# Anyone tried the jon boat seat claps?



## Bluegill (Apr 13, 2008)

I spotted them today so had to tryem.Whats the pros & cons if anyone has used them before.They looked simple.Heres a picture of them:






They are design to use the kinda swivels I wanted so I got it & a seat (well actually doubled everything so wife could wife,get to that later )





Went home.Sittin in garage sippin crown & coke I say hell they aint gettin on by themselves So I sit into installing them.After reading they say fits from 8"~16" I discover my bench seats are 18" wide  So I couldnt get them over middle bench (which has livewell/beverage cooler) so I go to my back seat & start trying to pull it apart wider then designed for & forgot thr trailer wasnt scotched so my fata$$ hits the concrete I go sit down & start sippin again.After couple sips I "scotched" trailer & go back to work.Well I got back seat on finally,but only way coming off is when breaking So I cant use that on middle seat and barcade my livewell so back to plan #1 on it.I also install some cleats & driftmasters.Heres some finished products.

Finshed seat finally 





Back seat,cleat & rod holder:





Front cleats & rod holder:





Heres seat & rod holders again:


----------



## rebg38 (Apr 13, 2008)

this the best set up I have run across, love them

Sure Mount


----------



## Jim (Apr 13, 2008)

I had the one you purchased. If you lean too much to one side you can tipover. Happens in a panic to lip a big fish! :LOL2:


----------



## Defiant (Apr 13, 2008)

Jim said:


> I had the one you purchased. If you lean too much to one side you can tipover.

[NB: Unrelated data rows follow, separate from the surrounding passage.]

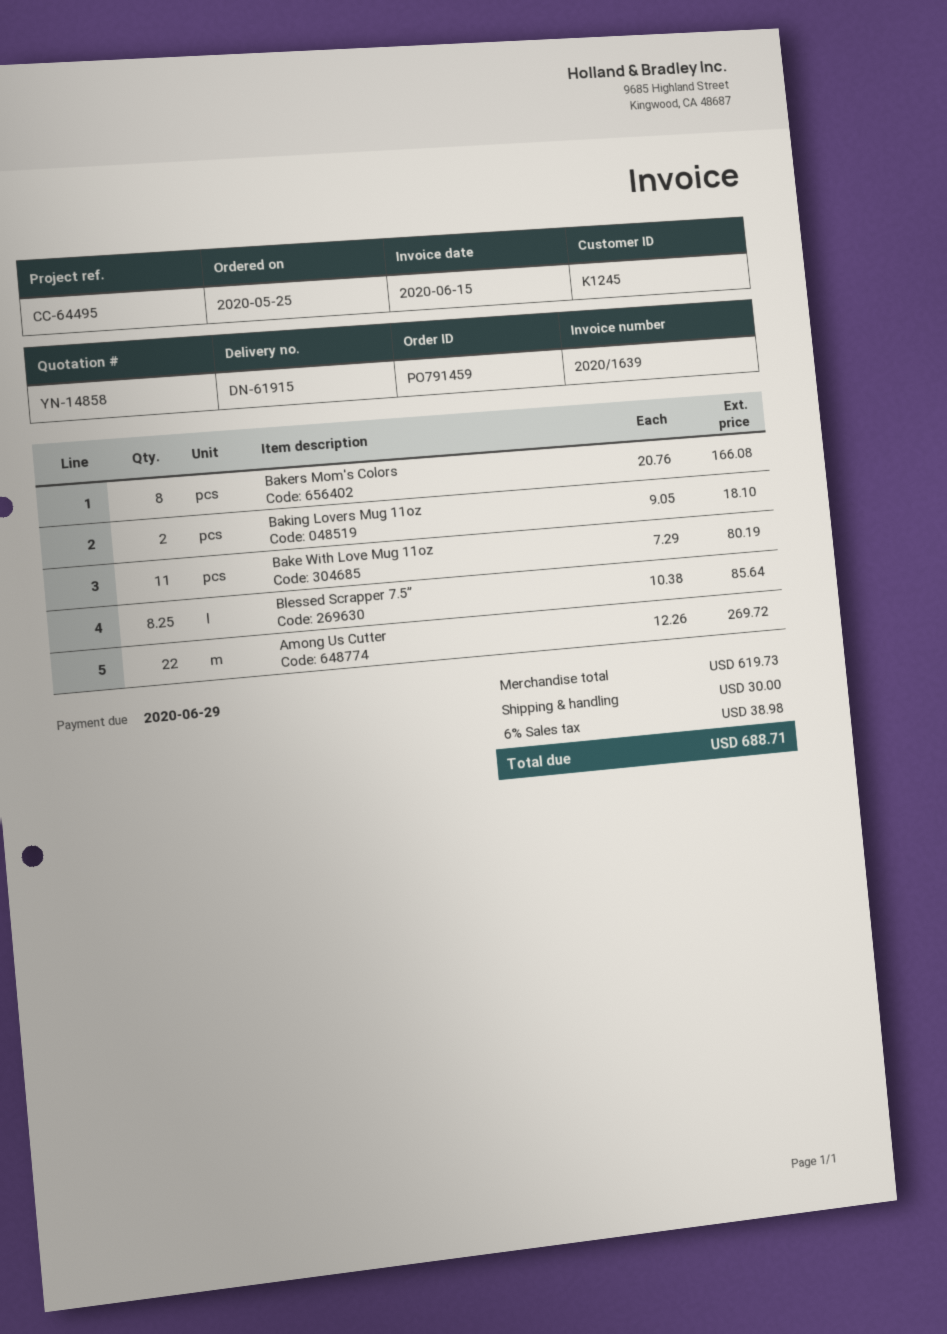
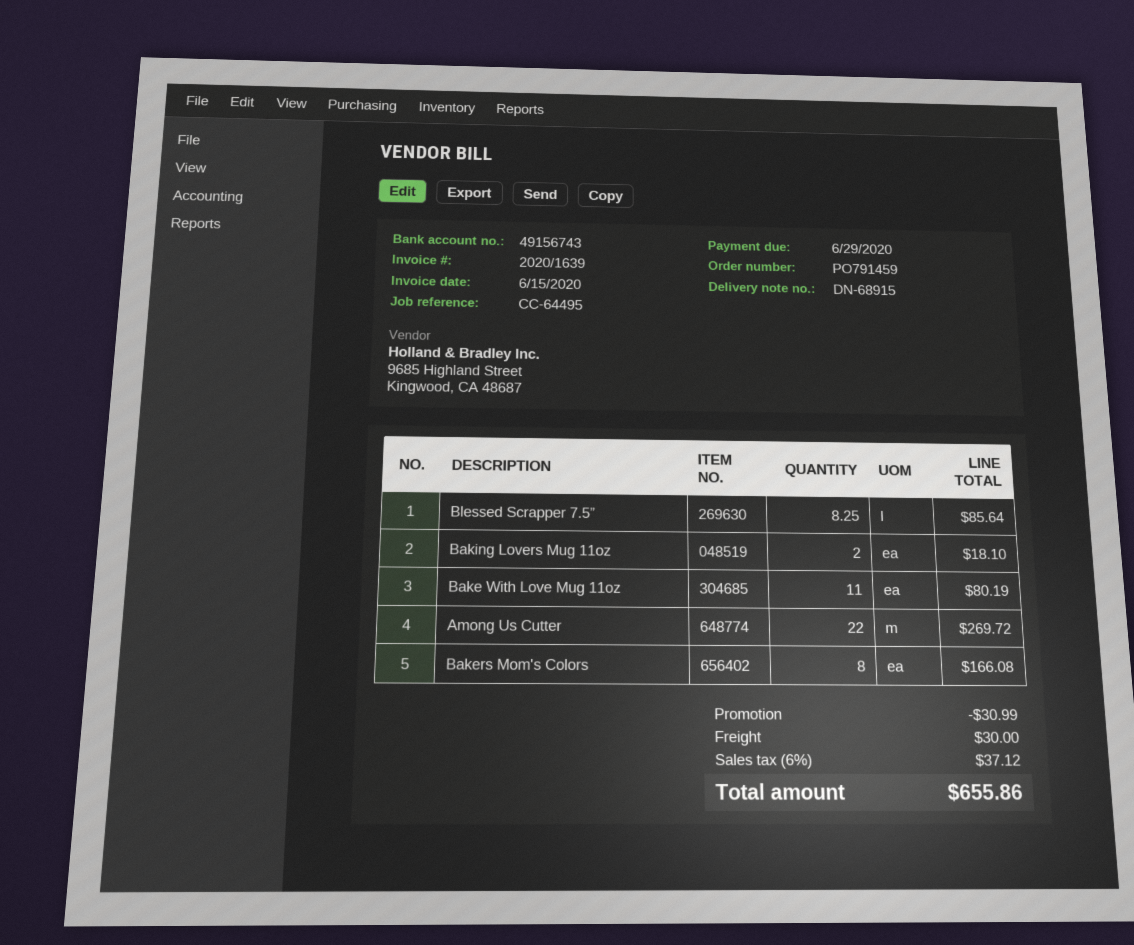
delivery note number: DN-61915 -> DN-68915
discount: none -> 30.99
tax: 6% = 38.98 -> 6% = 37.12
total: 688.71 -> 655.86

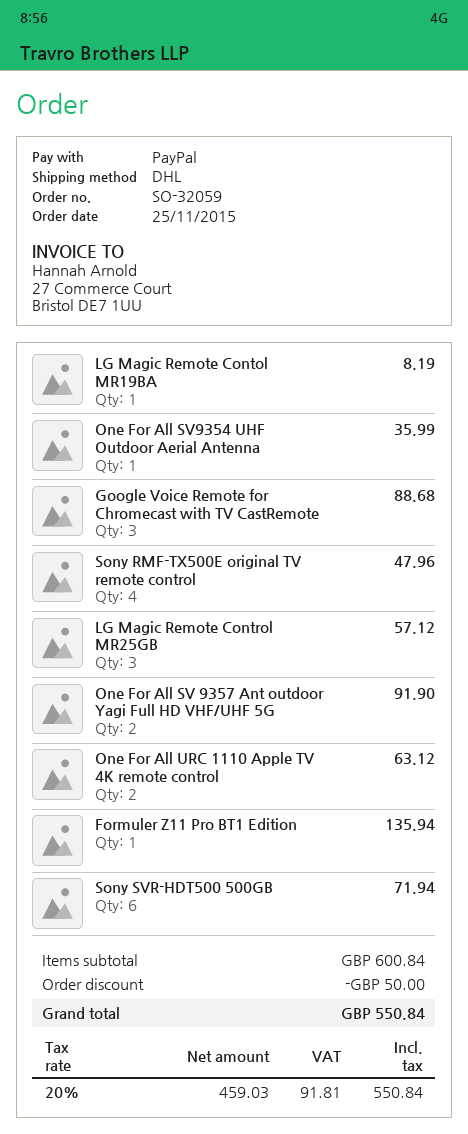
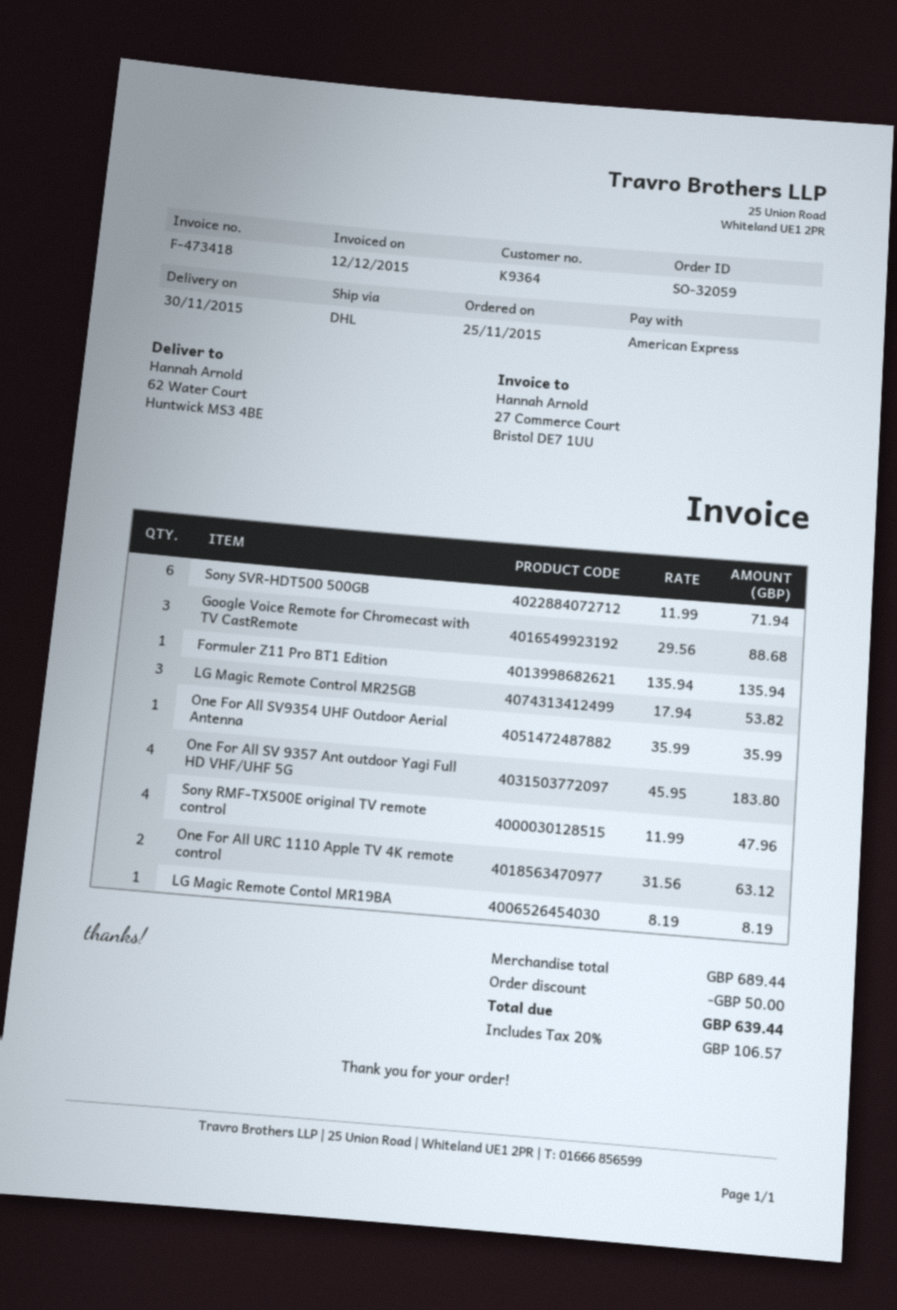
payment method: PayPal -> American Express
LG Magic Remote Control MR25GB: 3 for 57.12 -> 3 for 53.82
One For All SV 9357 Ant outdoor Yagi Full HD VHF/UHF 5G: 2 for 91.90 -> 4 for 183.80
subtotal: 600.84 -> 689.44
tax: 20% = 91.81 -> 20% = 106.57
total: 550.84 -> 639.44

Happens in a panic to lip a big fish! :LOL2:



Yep my buddy had a set and he tipped over a few time's also don't know what he ever did with them but my guess is that there at the bottom of the lake.


----------



## russo (Apr 13, 2008)

thumbs down for those clamp on ones, i have a set in my garage you can have for free :lol: 

fidget too much and you either tip over or the rubber cover comes off the metal and then you REALLY slip around


----------



## Jim (Apr 13, 2008)

rebg38 said:


> this the best set up I have run across, love them
> 
> Sure Mount




Those look awesome!


----------



## rebg38 (Apr 13, 2008)

They really are great Jim. Duracraft came out with them on the benchseats in their jon boats years ago, and someone finally came out with an after market version of them. If you are going to operate your motor with a tiller from the rear benchseat, i recommend getting the longer one. They include a means of securing the back down, but I have never found a need for using them. if you have your seat hand, you can put it in and out of the boat in less than a minute.
I have a 7 inch extension mounted on one baase and the seat swivel/seat attached to the top of it, and use in on the front bench seat while using the foot control TM


----------



## Waterwings (Apr 13, 2008)

Bluegill,
The setup looks good, but be careful with that crown & coke when you're messing with the boat! :wink:


----------



## Tompatt (Apr 13, 2008)

russo said:


> thumbs down for those clamp on ones, i have a set in my garage you can have for free :lol:
> 
> fidget too much and you either tip over or the rubber cover comes off the metal and then you REALLY slip around



Free clamps? haha i can take them off ur hands.


----------



## whj812 (Apr 13, 2008)

I have one of those clamps for my rear seat on my little rig. They seem to work ok, as long as you tighten the crap out of them and dont get them wet.


----------



## asinz (Apr 13, 2008)

Here are the best ones I have seen used them on my 12 I used to have. I didn't have much luck with the ones you have, keep slipping. Just go to Cabelas and search for seat clamps.


----------



## Bluegill (Apr 14, 2008)

rebg38 said:


> this the best set up I have run across, love them
> 
> Sure Mount



Looks great.Any pictures of these mounted? I believe it will be better then what I got.

Also what would be a good base for bow seat,as I dont wanna mount nothn on middle its the livewell.

Thanks for all the replies.


----------